[WHAT YOU WILL DO]
Each entry below should be echoed exactly, with pictures omitted.

(Records from a data collection)
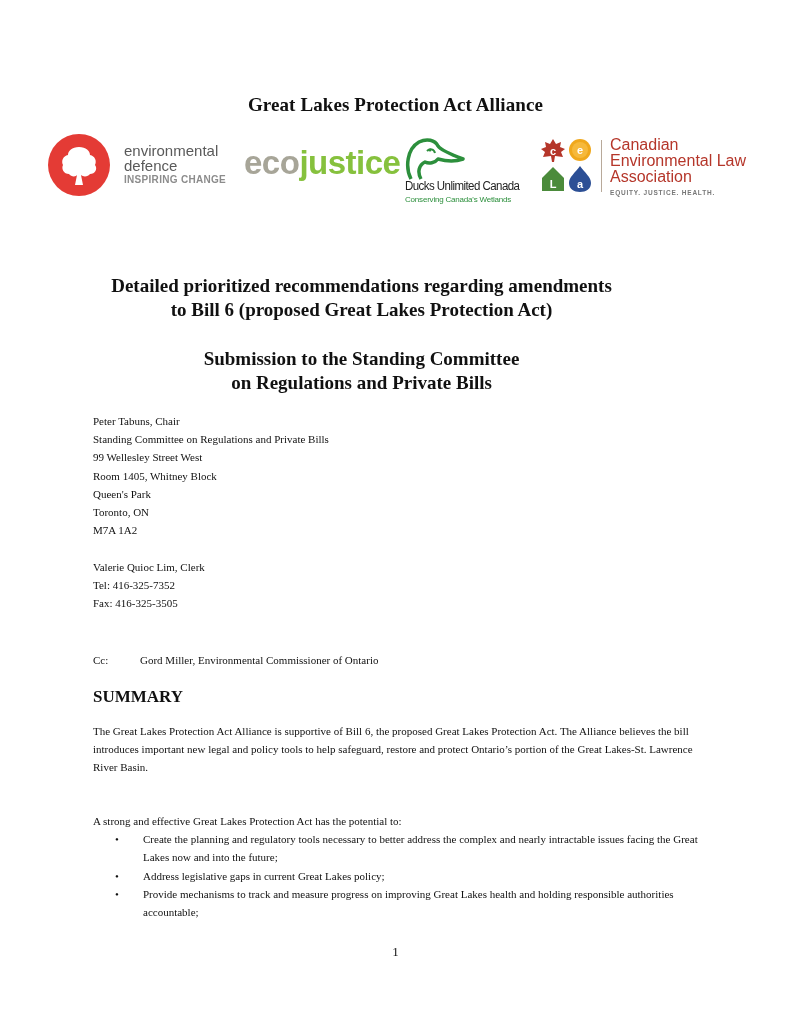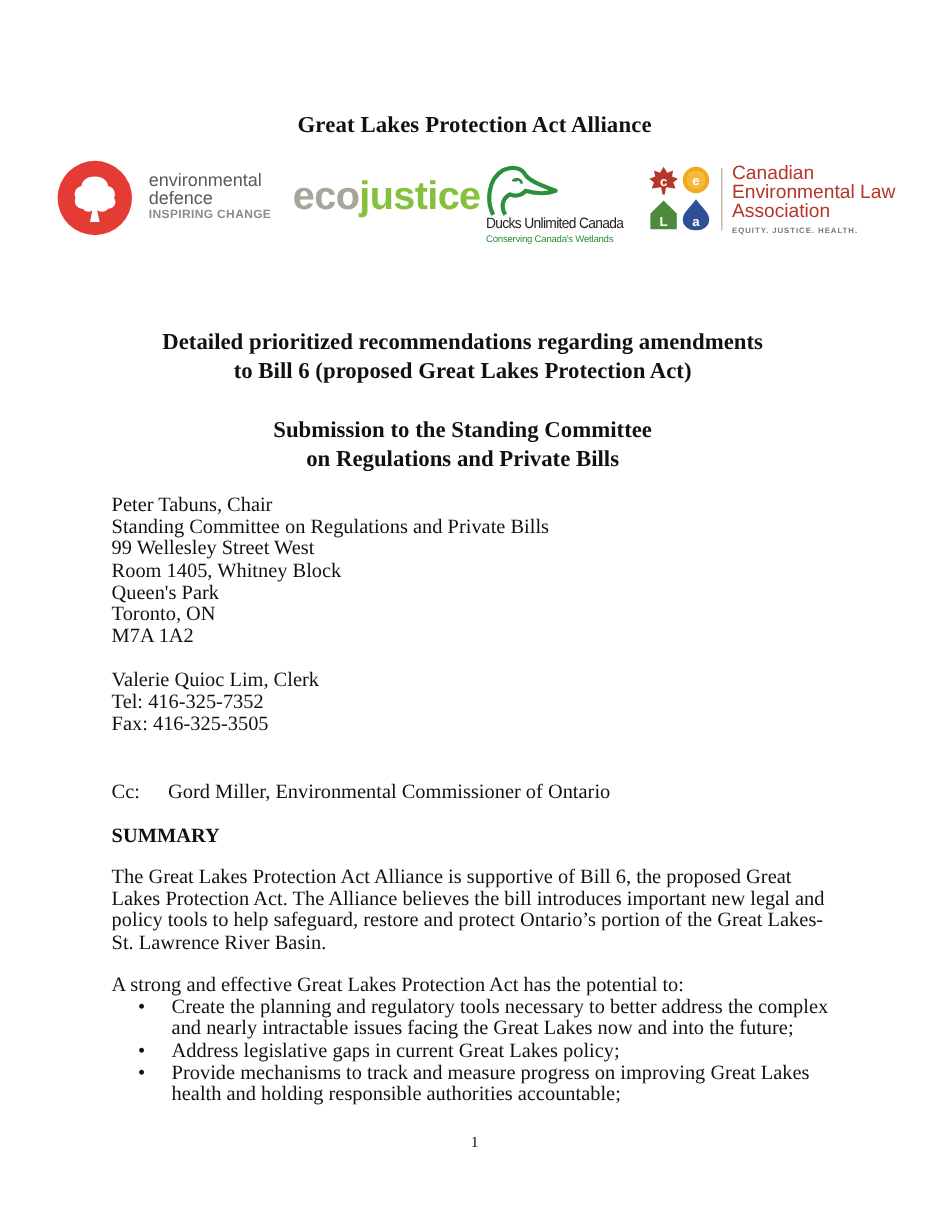--- a/index.html
+++ b/index.html
@@ -42,7 +42,7 @@
   
   .heading {
     position: absolute; left: 0; width: 723px; text-align: center;
-    font-family: "Liberation Serif", serif; font-weight: bold; font-size: 19px; line-height: 24px; padding-left: 24px;
+    font-family: "Liberation Serif", serif; font-weight: bold; font-size: 19px; line-height: 24px;
   }
   .h-detailed { top: 274px; }
   .h-submission { top: 347px; }

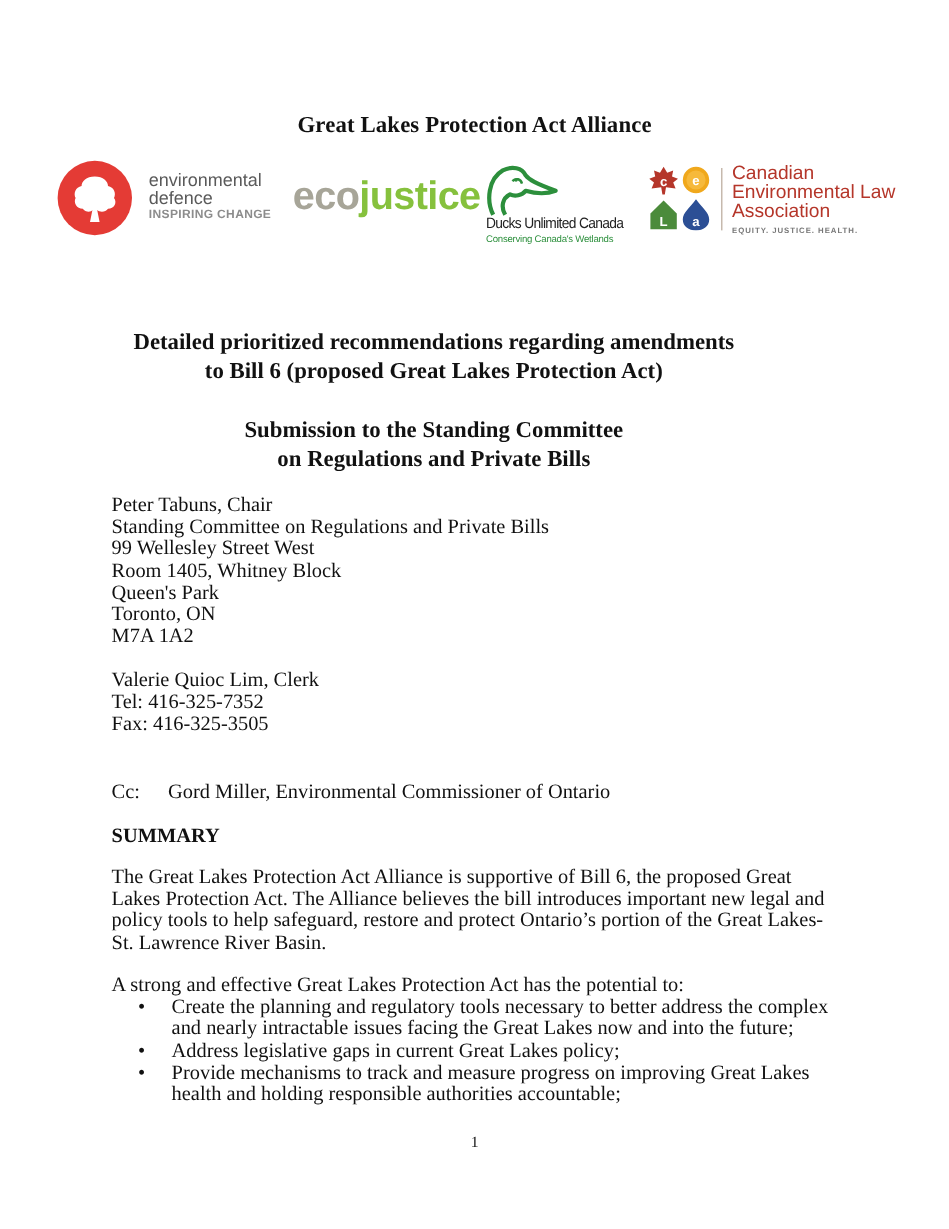--- a/index.html
+++ b/index.html
@@ -50,7 +50,7 @@
   
   .block {
     position: absolute; left: 93px; font-family: "Liberation Serif", serif;
-    font-size: 17px; line-height: 18.2px;
+    font-size: 11px; line-height: 18.2px;
   }
   .addr { top: 412px; }
   .clerk { top: 558px; }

[RESPONSE]
--- a/index.html
+++ b/index.html
@@ -42,7 +42,7 @@
   
   .heading {
     position: absolute; left: 0; width: 723px; text-align: center;
-    font-family: "Liberation Serif", serif; font-weight: bold; font-size: 19px; line-height: 24px; padding-left: 24px;
+    font-family: "Liberation Serif", serif; font-weight: bold; font-size: 19px; line-height: 24px;
   }
   .h-detailed { top: 274px; }
   .h-submission { top: 347px; }

--- a/index.html
+++ b/index.html
@@ -50,7 +50,7 @@
   
   .block {
     position: absolute; left: 93px; font-family: "Liberation Serif", serif;
-    font-size: 17px; line-height: 18.2px;
+    font-size: 11px; line-height: 18.2px;
   }
   .addr { top: 412px; }
   .clerk { top: 558px; }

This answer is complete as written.